Two new studies led by researchers at Hospital for Special Surgery (HSS) have uncovered key biological mechanisms driving systemic sclerosis (SSc), or scleroderma – a rare and often devastating autoimmune disease that causes fibrosis (tissue hardening) and inflammation. The research, published in the March issue of the Journal of Experimental Medicine, helps explain why the disease disproportionately affects women and reveals potential treatment targets, some of which are already in development.
Scleroderma affects approximately 300,000 people in the U.S., with about one-third developing systemic disease, which can affect major organs such as the lungs, kidneys or heart. Women are four times more likely than men to be diagnosed with the disease, but until now, the underlying reason for this gender disparity had remained elusive.
In one study, a team of researchers led by Franck Barrat, PhD , found that two genetic receptors called TLR7 and TLR8, which are present on the X chromosome, are important drivers for the activation of plasmacytoid dendritic cells (pDCs), fueling chronic fibrosis. pDCs are immune cells found in fibrotic skin but not in healthy skin and have previously been shown to contribute to scleroderma.
In healthy cells, one X chromosome is typically deactivated, however, the study revealed that in patients with scleroderma, this process is disrupted due to the ability of TLR7 and TLR8 to escape X chromosome deactivation in pDCs.
"The magnitude of this escape was striking," says Dr. Barrat.
In healthy individuals, 10 to 15 percent of cells can evade the deactivation process. But in scleroderma patients, the escape occurred in more than 35 percent of the pDCs. This was a significant and unexpected difference.
"The expression of two copies of the TLR7 and TLR8 in such a large number of cells can very well explain the chronic activation of these immune cells and why this disease is so prevalent in female patients," concludes Dr. Barrat.

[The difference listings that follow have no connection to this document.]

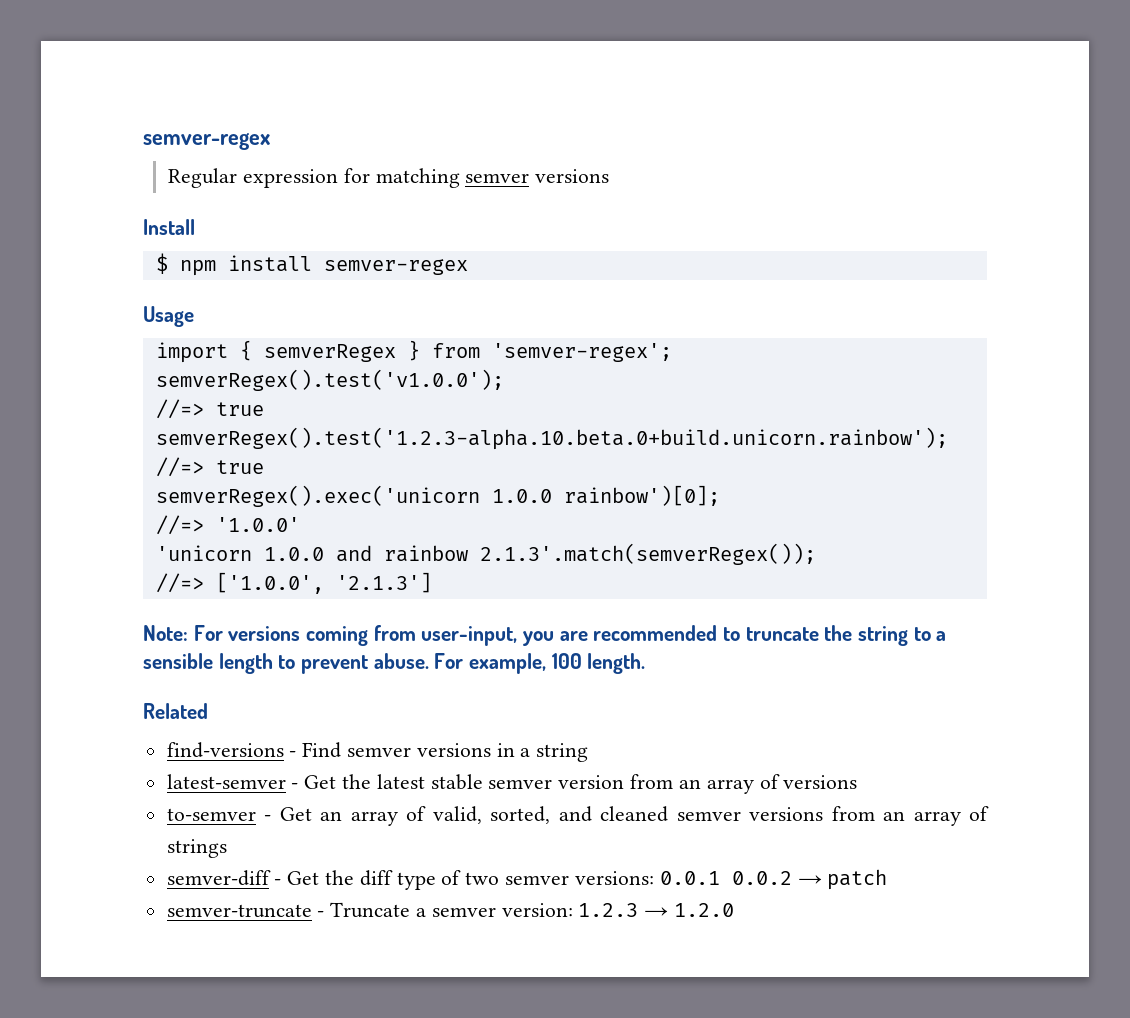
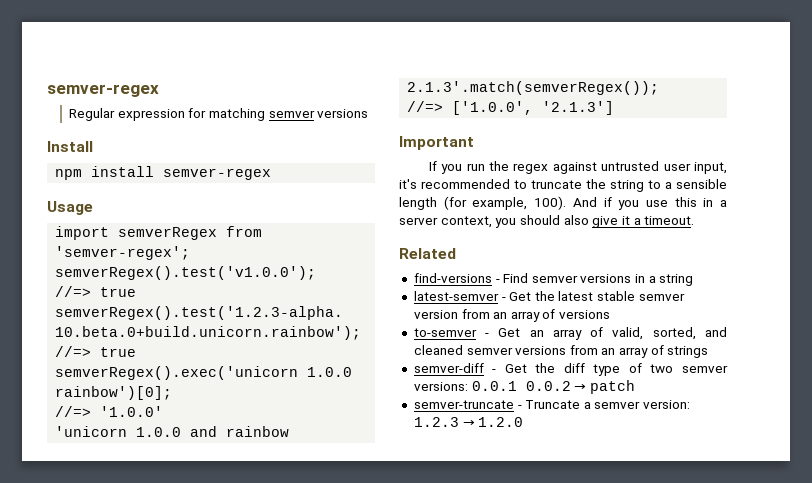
- $ npm install semver-regex
+ npm install semver-regex
- import { semverRegex } from 'semver-regex';
+ import semverRegex from 'semver-regex';
- Note: For versions coming from user-input, you are recommended to truncate the string to a sensible length to prevent abuse. For example, 100 length.
+ Important
+ If you run the regex against untrusted user input, it's recommended to truncate the string to a sensible length (for example, 100). And if you use this in a server context, you should also give it a timeout.

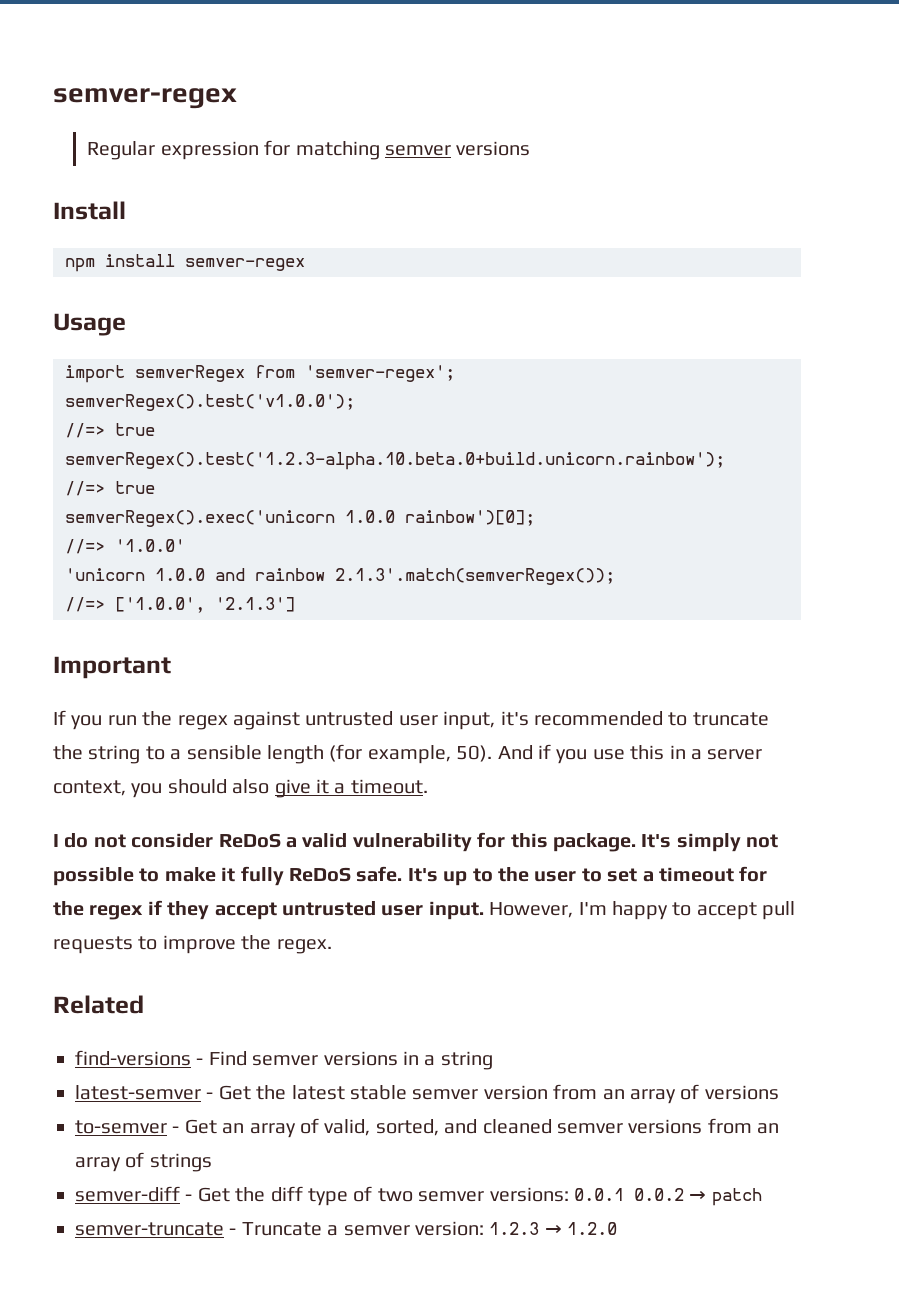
- If you run the regex against untrusted user input, it's recommended to truncate the string to a sensible length (for example, 100).
+ If you run the regex against untrusted user input, it's recommended to truncate the string to a sensible length (for example, 50).
+ I do not consider ReDoS a valid vulnerability for this package. It's simply not possible to make it fully ReDoS safe. It's up to the user to set a timeout for the regex if they accept untrusted user input. However, I'm happy to accept pull requests to improve the regex.

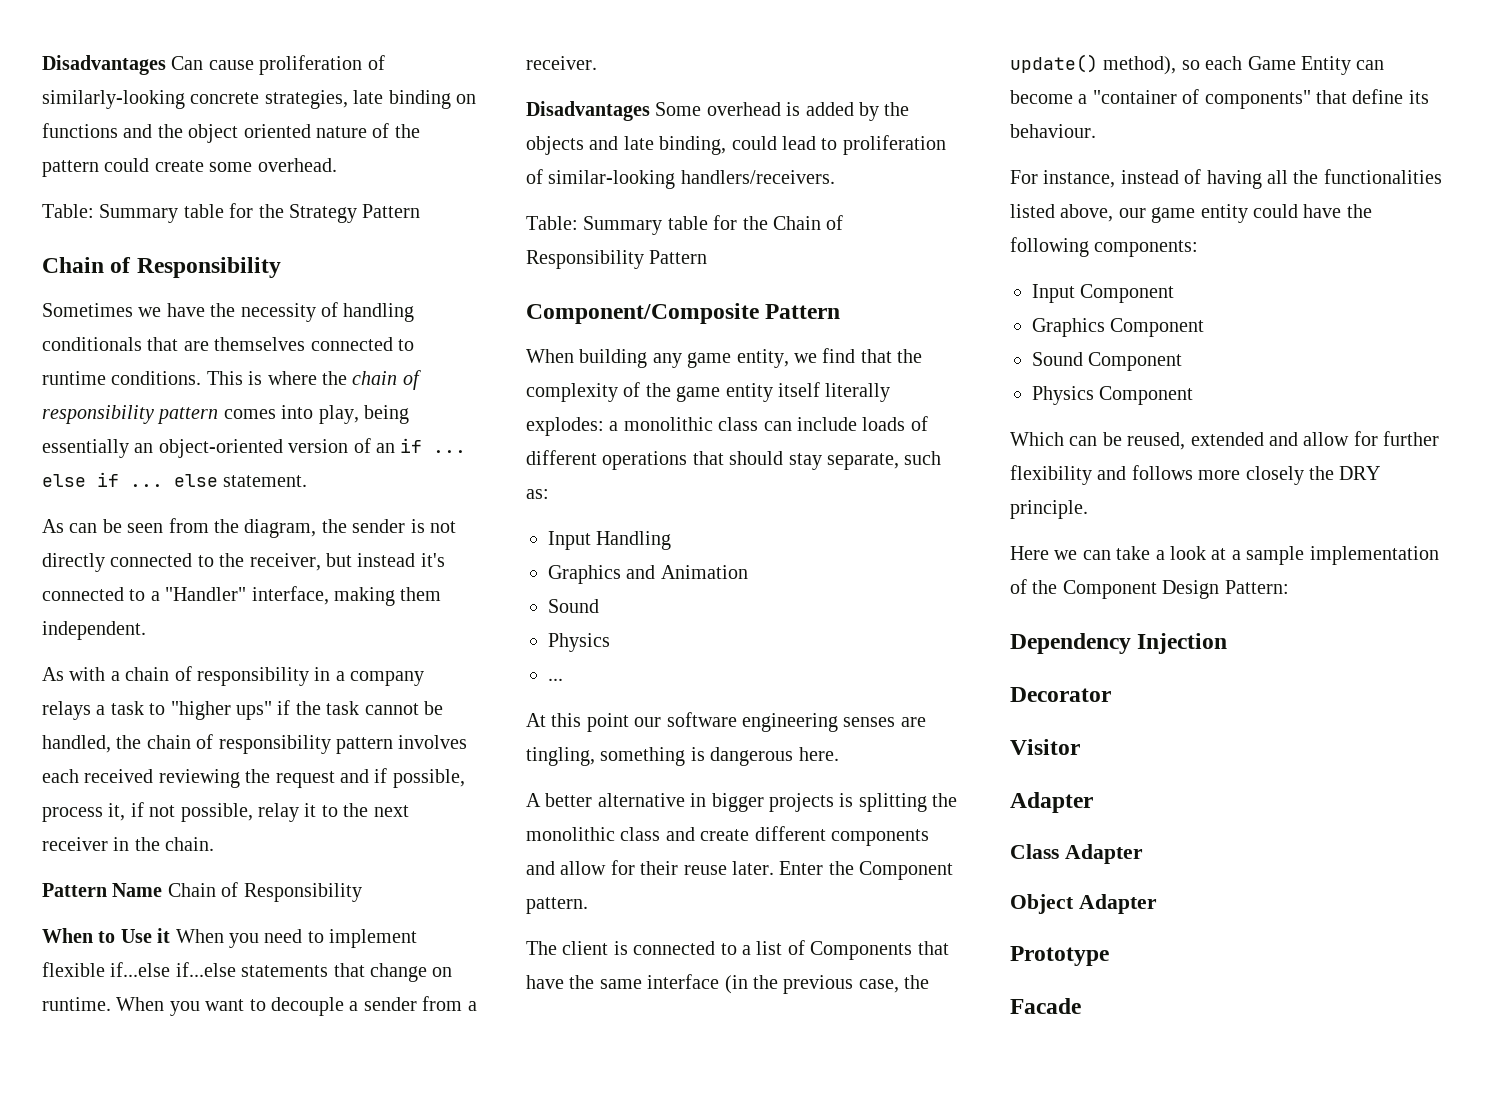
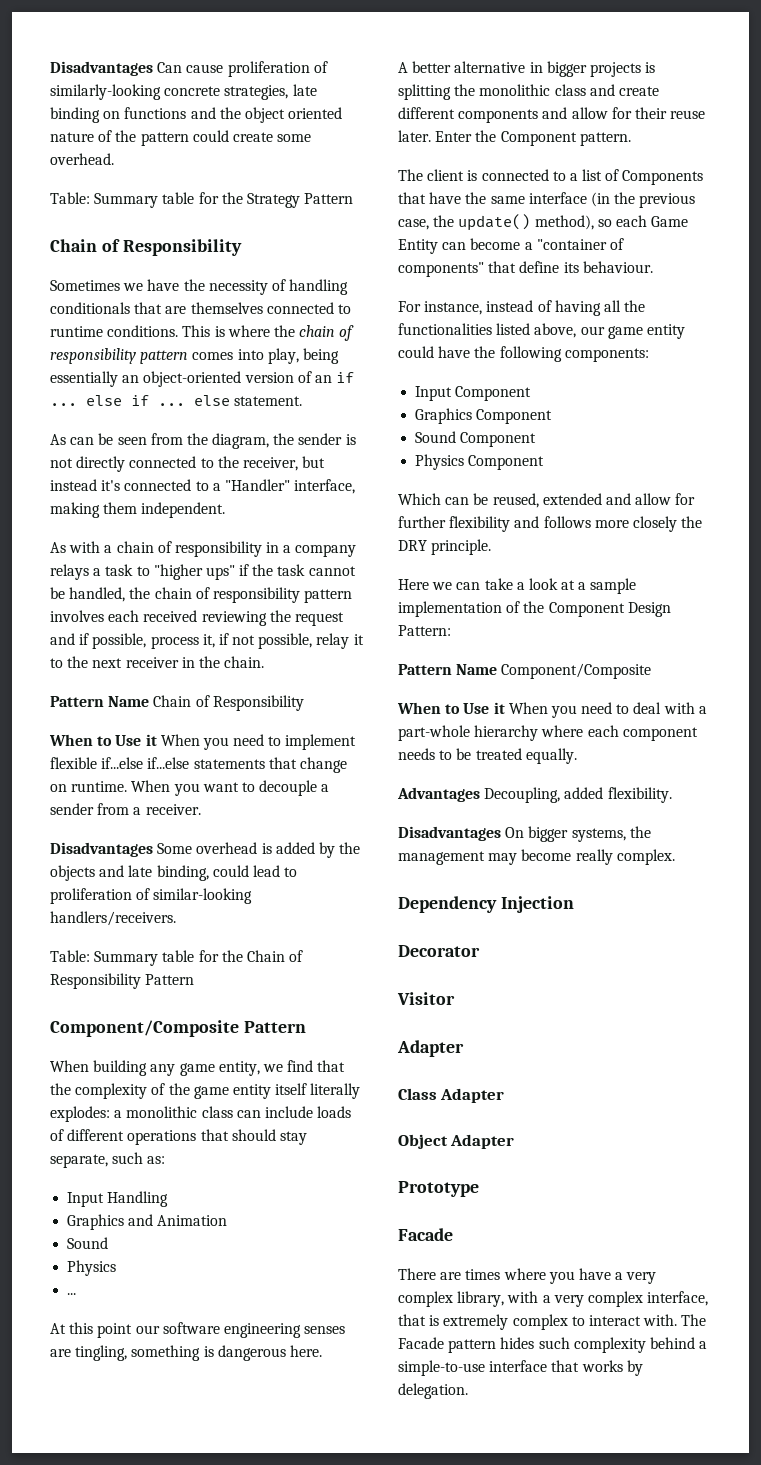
+ Pattern Name Component/Composite
+ When to Use it When you need to deal with a part-whole hierarchy where each component needs to be treated equally.
+ Advantages Decoupling, added flexibility.
+ Disadvantages On bigger systems, the management may become really complex.
+ There are times where you have a very complex library, with a very complex interface, that is extremely complex to interact with. The Facade pattern hides such complexity behind a simple-to-use interface that works by delegation.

In a separate study, armed with insights about the role of pDCs in driving fibrosis, Dr. Barrat and colleagues set out to understand why the body's natural mechanisms fail to shut down inflammation in scleroderma patients. Normally, following a wound in the skin, immune cells infiltrate the skin and trigger an inflammatory response until the scarring process begins. A pause signal is then delivered to the immune cells to resolve the inflammation. But in scleroderma patients, this process stalls.
The culprit? A cytokine (a type of protein that helps control inflammation in the body) called CXCL4, which researchers found to be highly expressed in the skin of scleroderma patients. Instead of allowing inflammation to subside, CXCL4 prevents immune suppression, keeping pDCs in a state of chronic activation and promoting skin fibrosis.
"We show that CXCL4 prevents the normal termination of the immune response in the skin," explains Dr. Barrat. "Basically, the pDCs are attracted by the fibrosis, but instead of being suppressed as they should be, CXCL4 keeps them active, in turn contributing to the cycle of fibrosis in these patients."
While there is currently no cure for scleroderma, the research highlights the potential of several therapeutic strategies.
"This body of research makes a very strong case for exploring drugs that target and interfere with pDCs. There are already drugs in development that we can try," says Dr. Barrat, noting that several therapies in clinical trials have shown promise in blocking pDCs and preventing skin lesions in patients with lupus.
Both new studies were a collaborative work. Co-authors from the first study include Dr. Jean-Charles Guéry, PhD, of the University of Toulouse, as well as clinicians from the Scleroderma, Vasculitis & Miositis Center of Excellence at HSS and investigators from the HSS Research Institute. Co-authors from the second study include investigators from the HSS Research Institute; the Scleroderma, Vasculitis & Miositis Center of Excellence at HSS; Institut Toulousain des Maladies Infectieuses et Inflammatoires, Université de Toulouse, INSERM, France; Institut Cochin, Université Paris Cité, INSERM, France; and ImmunoConcEpt, CNRS, UMR 5164, University of Bordeaux, France.